8) Develop 3D printing solutions
Civil engineering and 3D printing are two of the most important innovations in construction technology. These techniques have both changed how buildings, bridges, roads, dams, etc., can be constructed with an efficiency never before possible
A well-known example is that today a modern skyscraper could not even exist without it!
3D printing enables civil engineers to prefabricate ready-to-be-used materials, both offsite or directly on-site.
Large-scale 3D printing is used today to create houses, bridges, and other structures that would have been difficult or impossible before. Civil engineering has come a long way since the days of clay bricks.
9) The use of digital marketing
The field of civil engineering and digital marketing is a dynamic, evolving one. The two fields overlap in an interesting way because both deal with the concept that information has value on its own merits.
Civil engineers use math to determine how much material it would take for building bridges or designing structures while marketers analyze data about customers' buying habits such as their age range and income level to help companies find ways to attract new clients through targeted advertising campaigns.
Today, civil engineers have been able to make a successful venture into inbound marketing.
The economic downturn has had an adverse effect on the civil engineering industry, causing many companies to lower their prices in order to compete for new contracts and jobs. In response, some of these firms have expanded into other areas such as website development, SEO optimization, or strategic inbound marketing campaigns that they may not traditionally be involved with but can still provide additional revenue streams
Are you a civil engineer looking for opportunities in the dredging industry?
Civil engineers are always looking for new ways to help their teams get the job done. There is no one-size-fits-all approach, and with constant technological changes in civil engineering, there is a lot of room for creativity.
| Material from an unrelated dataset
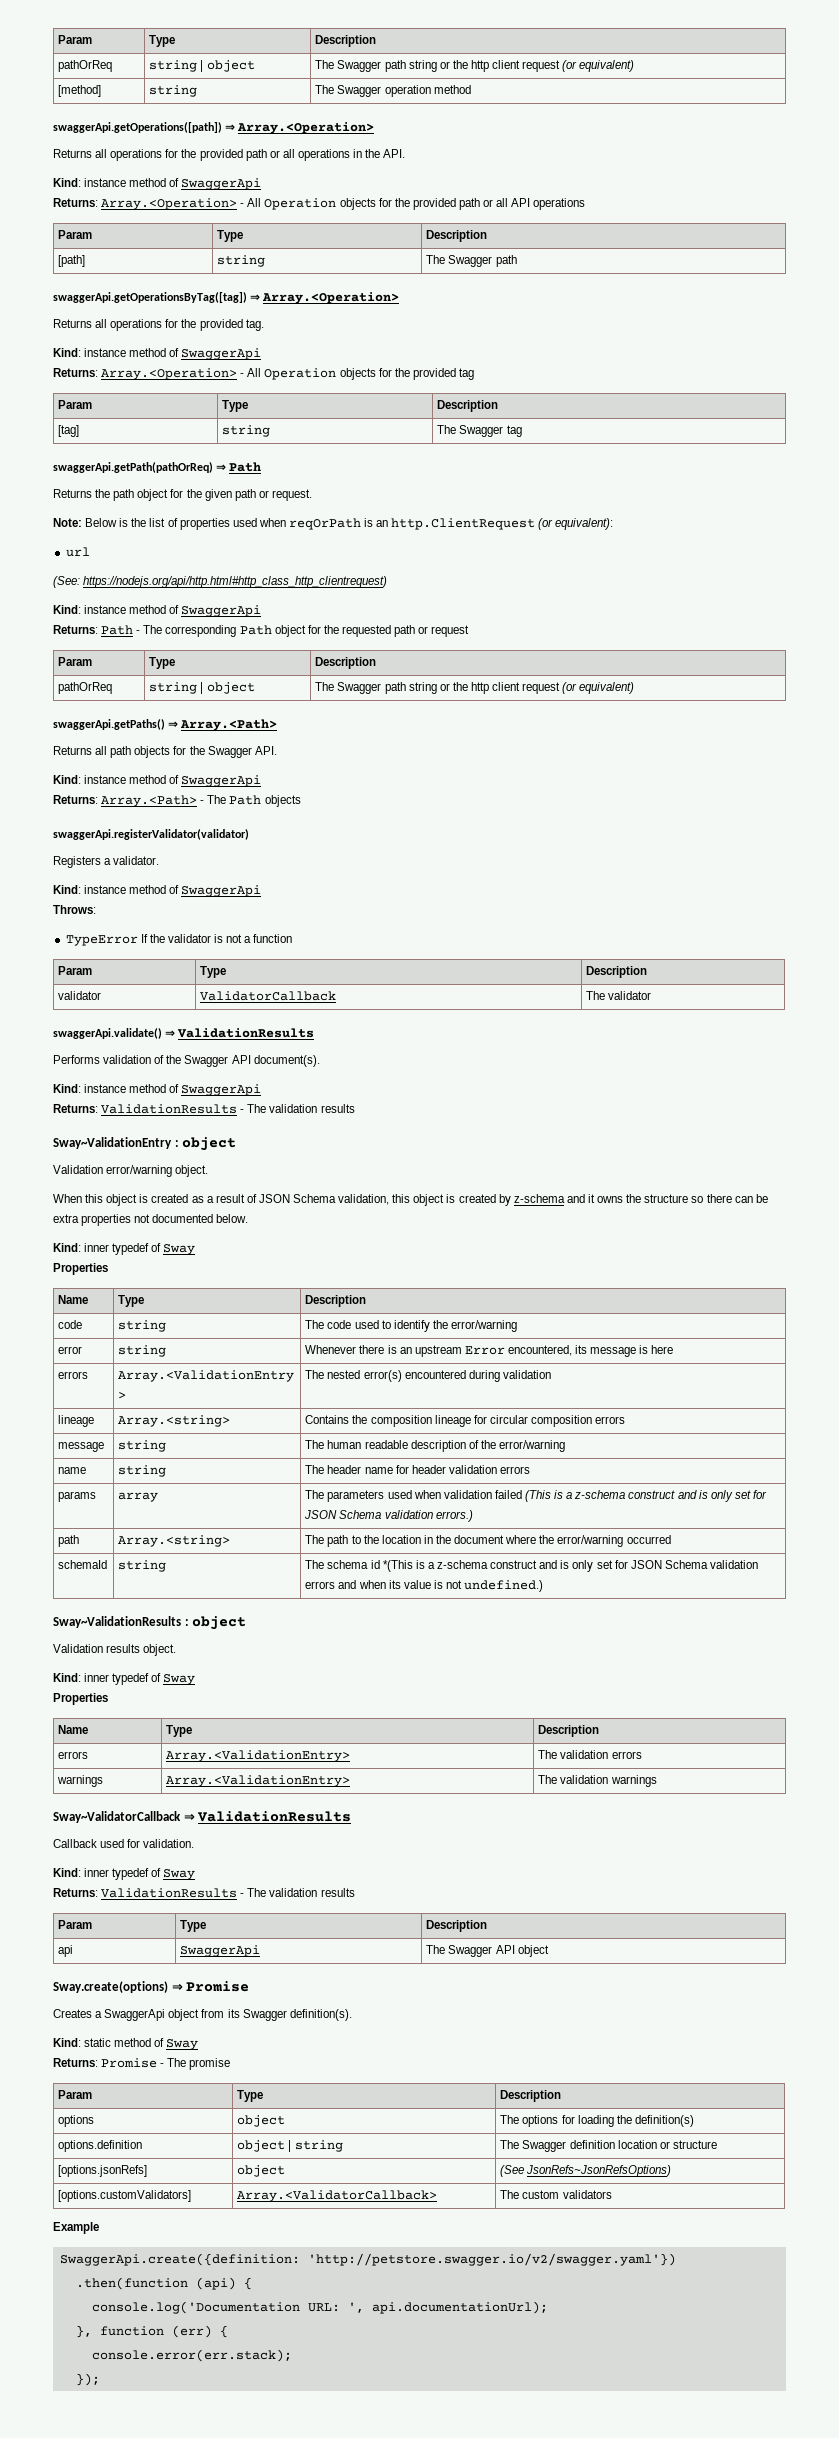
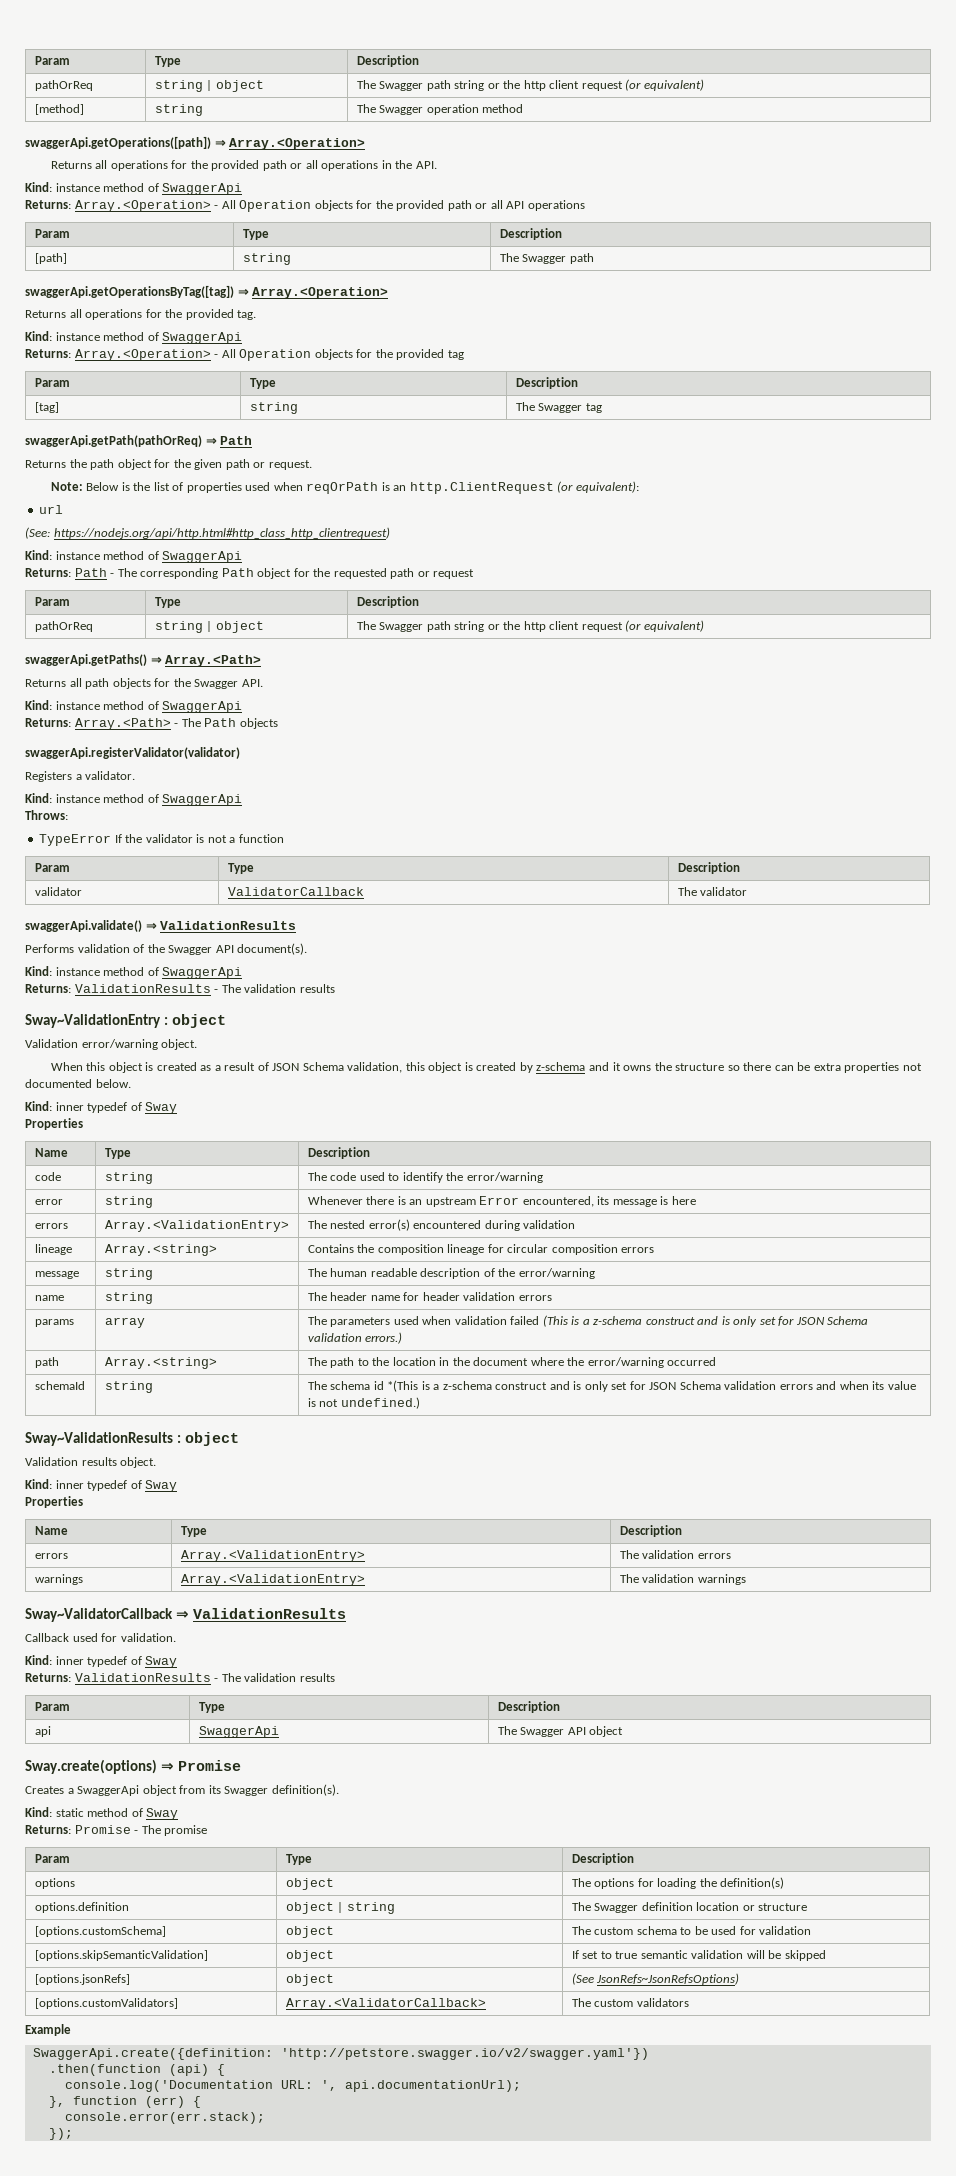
+ [options.customSchema] | object | The custom schema to be used for validation
+ [options.skipSemanticValidation] | object | If set to true semantic validation will be skipped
If you are a civil engineer interested in learning more about the dredging industry, or if you're looking to make an impactful career change, give us a call. We can help steer you towards your next opportunity as we know how important it is for people with this skill set to be out there and making a difference.
About U.S. Aqua Services
U.S. Aqua Services was created to support the dredging process in advancing commerce and responding to its many challenges. To accomplish this, our dredging company assembled an exceptional group of experienced individuals and a diverse inventory of dredge equipment.
We offer dredging equipment rental services so you can have access to the latest and greatest in dredging technology without having to pay to maintain it, transport, and store it, along with dewatering services.
With an emphasis on mobility, dependability, durability, diversity, efficiency, and safety, our dredging rental company can ensure that our different types of dredging systems are easy to move through any terrain and can work in the most rugged and remote environments. Our multi-function hydraulic systems are built with jetting and mechanical options that can efficiently move loose sediment or stiff layers of clay.
US Aqua services also and maintains a ready fleet of Amphibious Marsh Equipment capable of completing projects in some of the harshest and most remote environments. U.S Aqua is also the dealer for Louisiana of the amphibious vehicle Fat Truck. No matter the size or scope of the job or the remoteness of your work location, you can rely on Fat Truck’s industrial off-road utility vehicles to get the job done right.